Only the county’s 16-bed mental health facility in Ceres – which takes Medi-Cal and indigent patients – is participating in the program. Much larger Doctor’s Behavioral Health Center, with 67 beds, on Claus Road in Modesto could not participate because it is barred by some state and federal regulations since it is licensed as a department of Doctors Medical Center and not a free-standing acute care hospital, said hospital spokeswoman Carin Sarkis.

The costs for the mentally ill population served by the county are the burden of the taxpayer, but the community paramedic program results in a cost savings because “you don’t have the cost of the emergency room visit, which is about $5,500, and you don’t have a double ambulance transport cost of $2,000,” said pilot program project manager Lou Meyer.

It also frees up paramedics by eliminating a second transport from the emergency department to the mental health facility and on occasion puts police officers back in service who might otherwise be transporting a nonviolent person who was placed on an involuntary psychiatric hold.

Modesto police Chief Galen Carroll said it is a step in the right direction, but he said officers are responding to more “5150” involuntary hold calls this year compared with last and spending more time – over an hour – on those calls. Officers still have to respond to those calls because the community paramedic does not have the authority to put someone on a 5150 hold, a designation derived from a section of the California Welfare and Institutions Code that gives law enforcement that authority.

Community paramedics programs are already in place in several states like Texas and North Carolina, which Mackey studied to implement two protocols of the Stanislaus pilot program, which is one of 12 in the state but the only one focused on mental health.

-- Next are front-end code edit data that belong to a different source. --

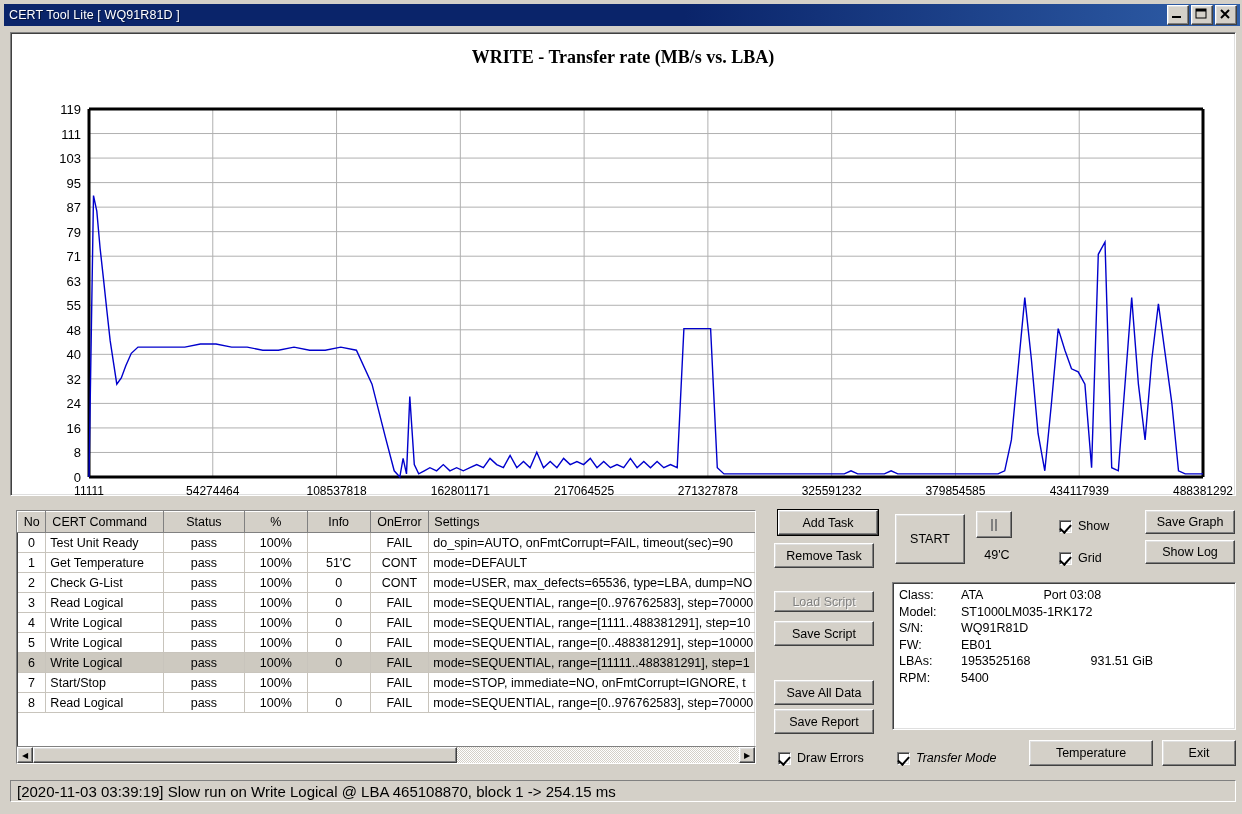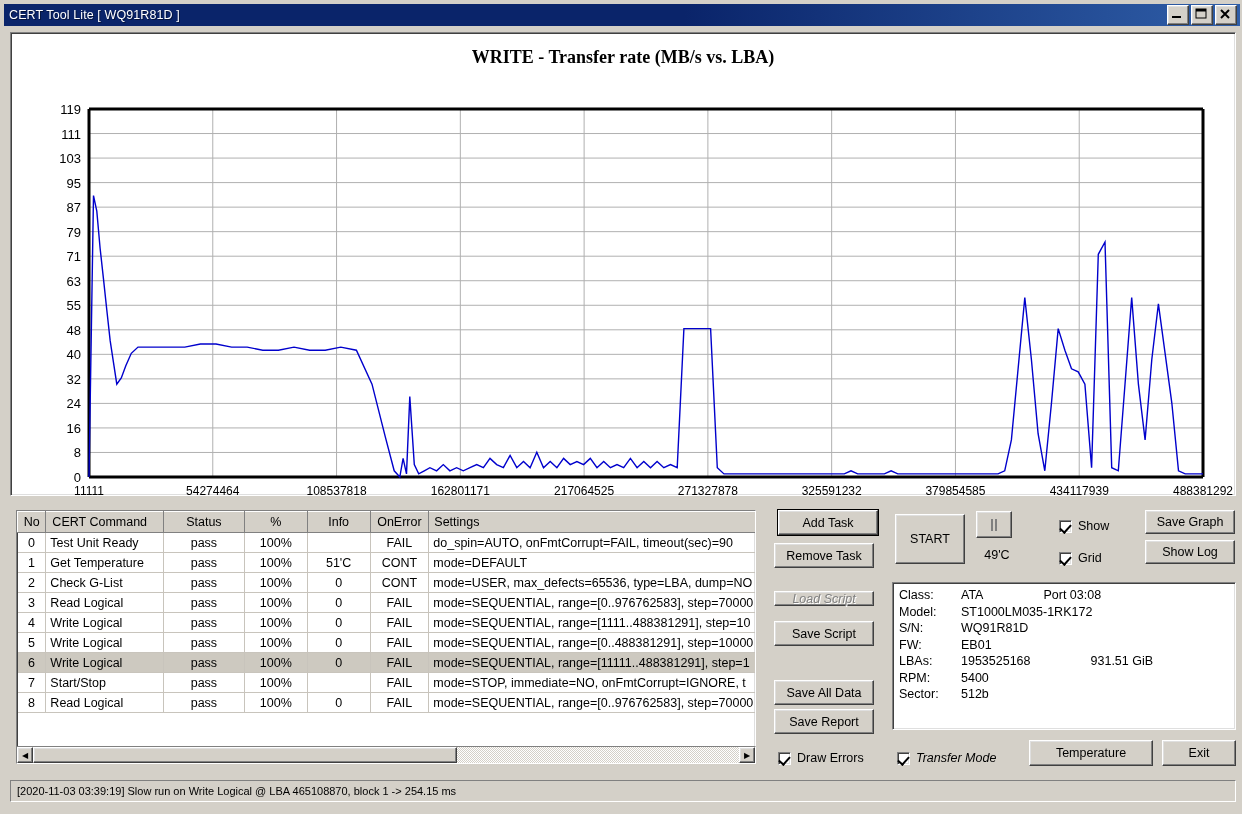"Load Script" div.btn { font-style: italic -> none; height: 15px -> 21px }
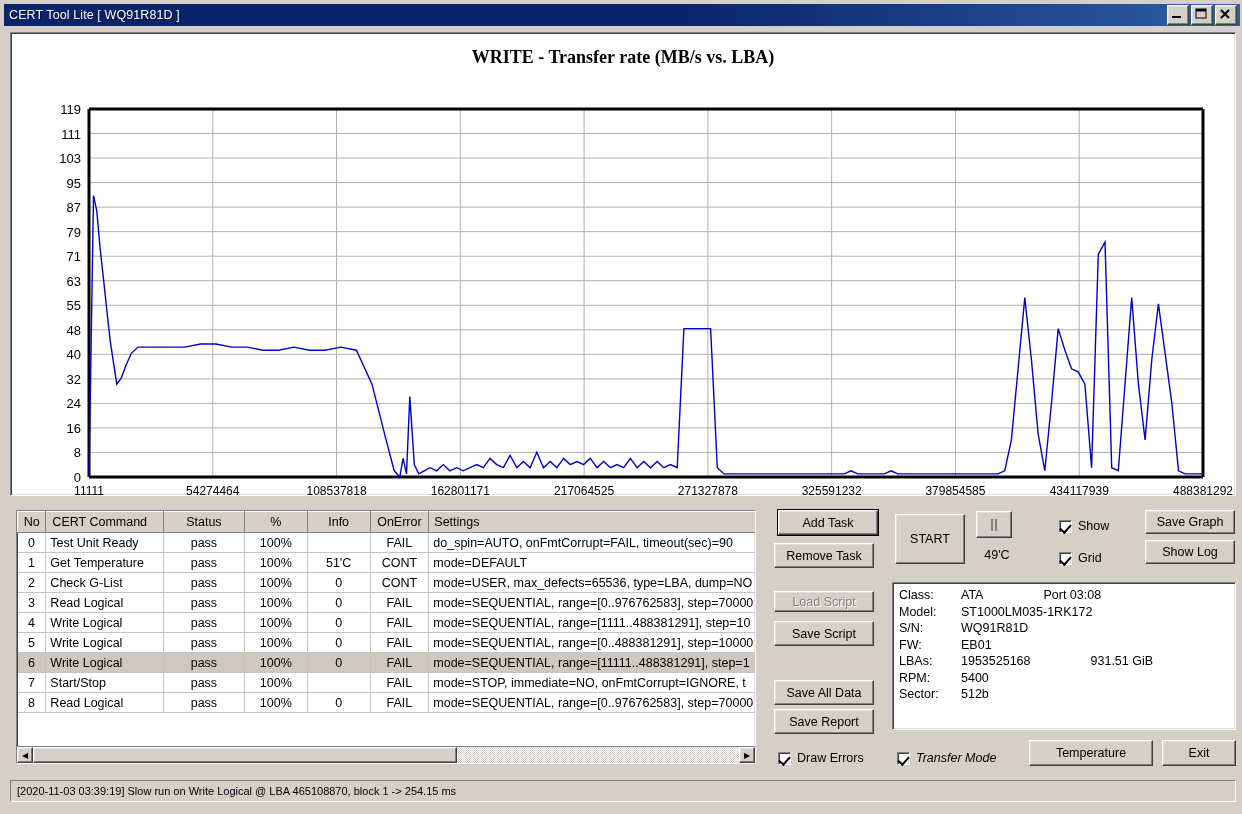"Sector:" div.dl { html: <div> <span>Sector:</span> <span>512b</span> </div> -> none }
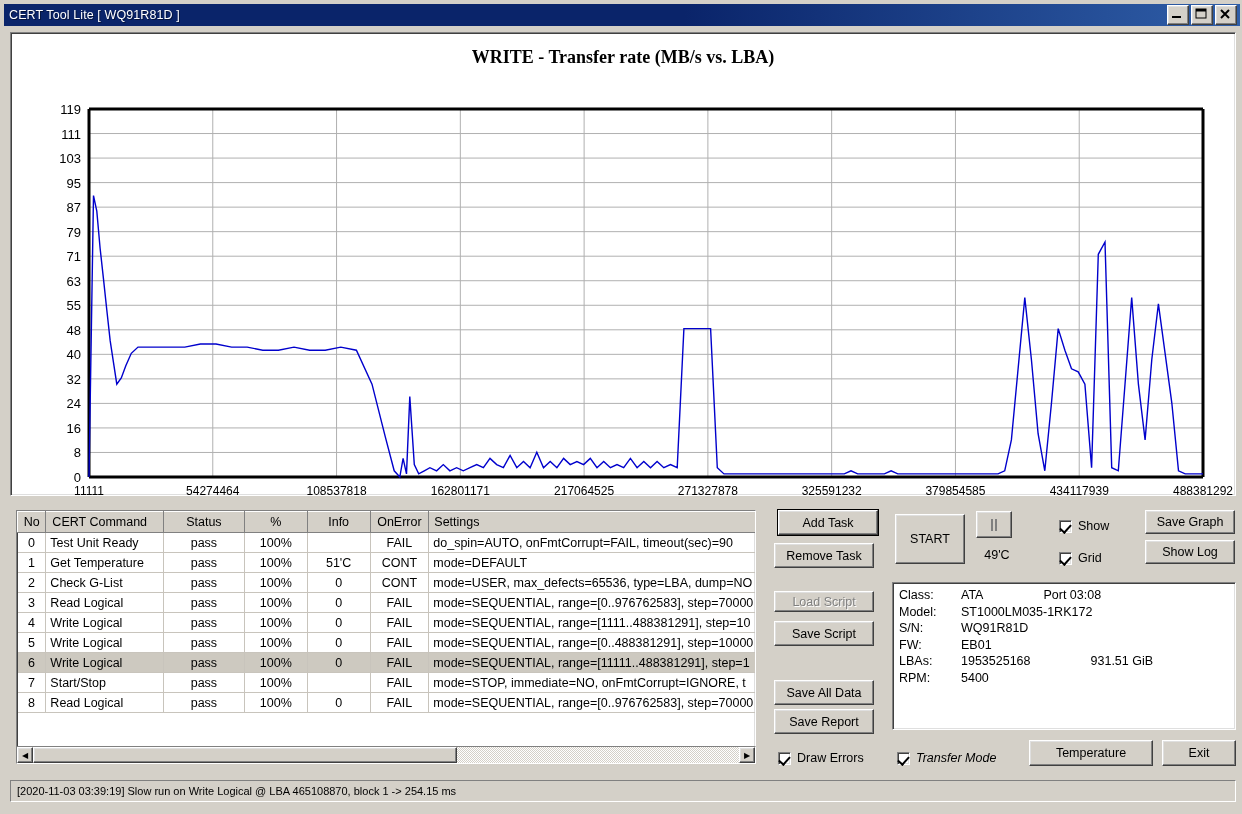"[2020-11-03 03:39:19] Slow run on" #statusbar { font-size: 11px -> 15px }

“The major focus in community paramedicine is to ease the burden on the health care system, ease overcrowding at hospitals, and to keep patients healthy and at home,” Mackey said.

For example, ambulance companies in San Jose and three Southern California jurisdictions are doing home visits to follow up with patients to ensure they are taking their medicine correctly or regularly checking their blood sugar so they avoid future medical emergencies.

Community paramedics in Ventura County are working with hospice to avoid having those patients sent to emergency departments during the final days of their lives. Meyer said often family members who haven’t been involved in the life of the terminally ill person until the end will call 911.

UCSF Medical Center in San Francisco is doing an independent evaluation of the data, which will be used to support regulatory change to make community paramedicine a reality throughout the state.

“Once we have data that shows the efficacy of these programs, we are prepared to go to the Legislature in 2017,” Meyer said.

The pilot project ends Nov. 14, but Meyer has submitted a request to continue the programs through the legislative process.

The program came with a one-time grant of $16,000 from the California Health Care Foundation to assist with the data reporting requirements and training. Beyond that, AMR is shouldering the costs associated with the program, since none of the community paramedic services at this point can be billed to a patient’s insurance.